The Trustee will not be liable for any taxes or other governmental
charges or interest on the Securities which the Trustee may be required
to pay under any present or future law of the United States or of any
other taxing authority with jurisdiction. Also, the Indenture states
other provisions regarding the liability of the Trustee.

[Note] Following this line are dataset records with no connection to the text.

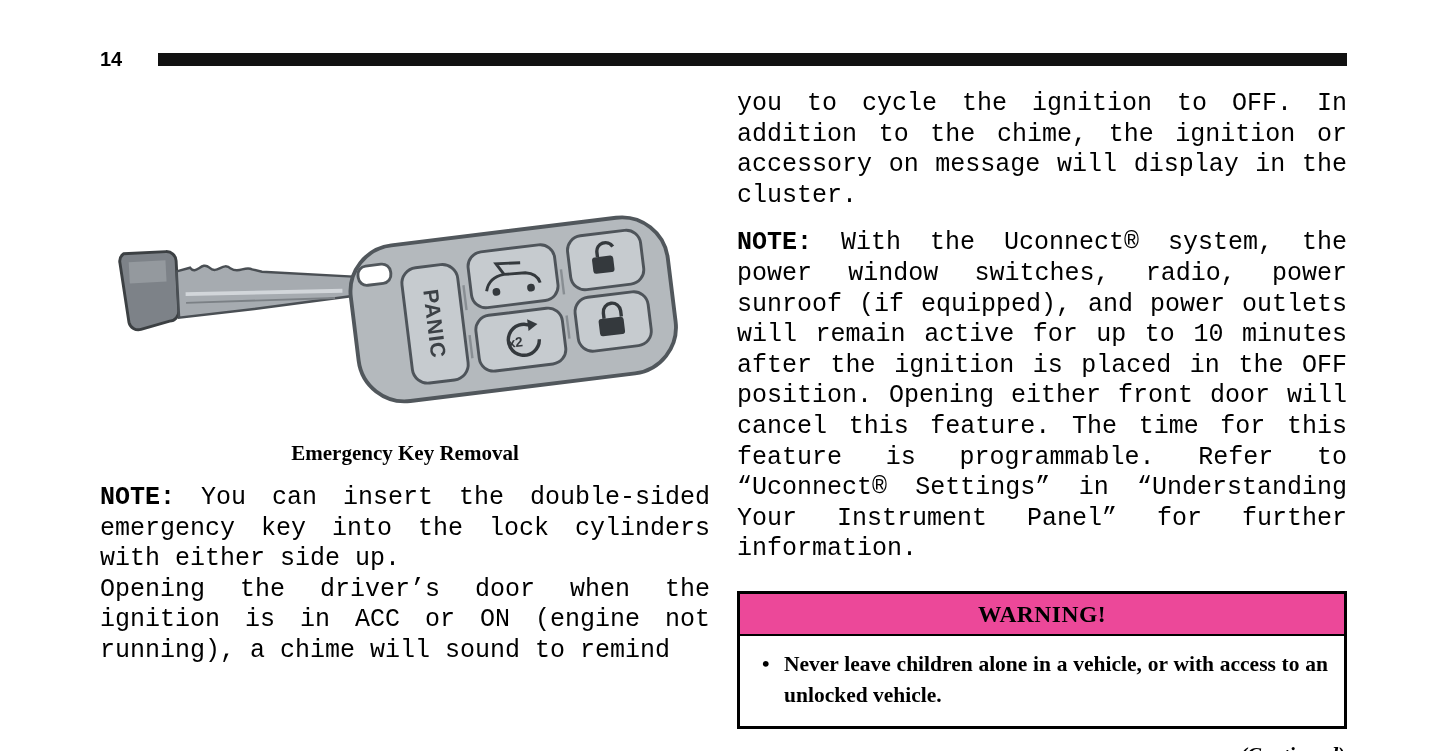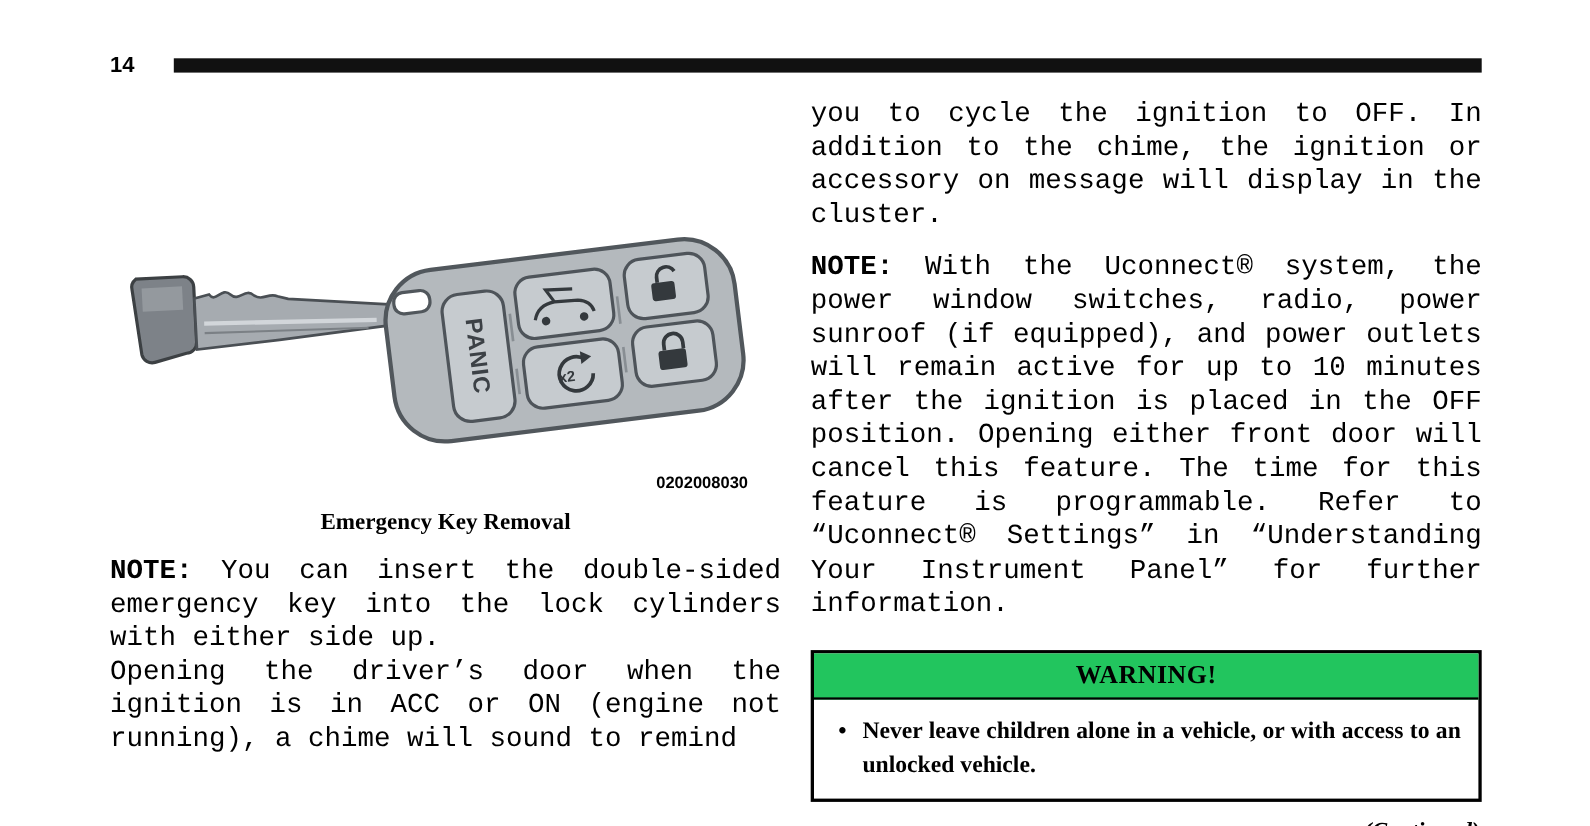--- a/index.html
+++ b/index.html
@@ -135,7 +135,6 @@
             </g>
           </g>
         </svg>
-        <figcaption class="fig-id">0202008030</figcaption>
       </figure>
 
       <div class="fig-caption">Emergency Key Removal</div>

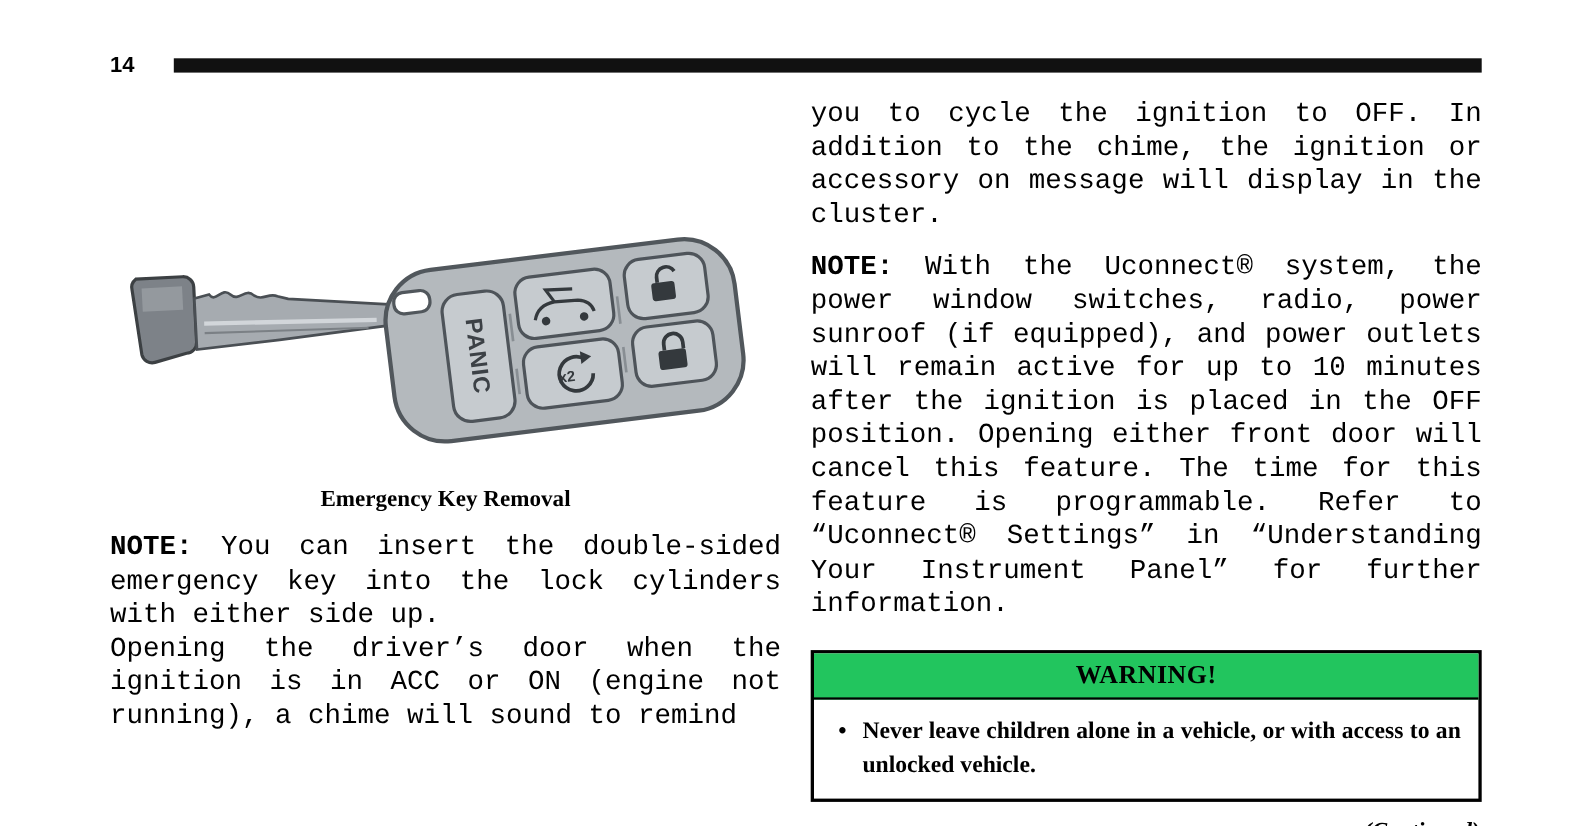--- a/index.html
+++ b/index.html
@@ -48,7 +48,7 @@
   
   .warning-box { border:3px solid #000; margin-top:26px; }
   .warning-header {
-    background:#22c55e; border-bottom:2px solid #000;
+    background:#ec4899; border-bottom:2px solid #000;
     text-align:center; font-weight:bold; font-size:23.5px;
     padding:7px 0 6px 0; letter-spacing:0.5px;
   }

If we do not perform any of our duties under the Indenture or are not
able to act or become bankrupt, or if our affairs are taken over by
public authorities, then the Trustee may:

- -  Appoint a successor sponsor, paying them a reasonable rate not more
than that stated by the SEC,

- -  Terminate the Indenture and liquidate the Trust, or

- -  Continue to act as Trustee without terminating the Indenture.

The Evaluator.

The Evaluator is Securities Evaluation Services, Inc. The Evaluator's
address is 531 East Roosevelt Road, Suite 200, Wheaton, Illinois 60187.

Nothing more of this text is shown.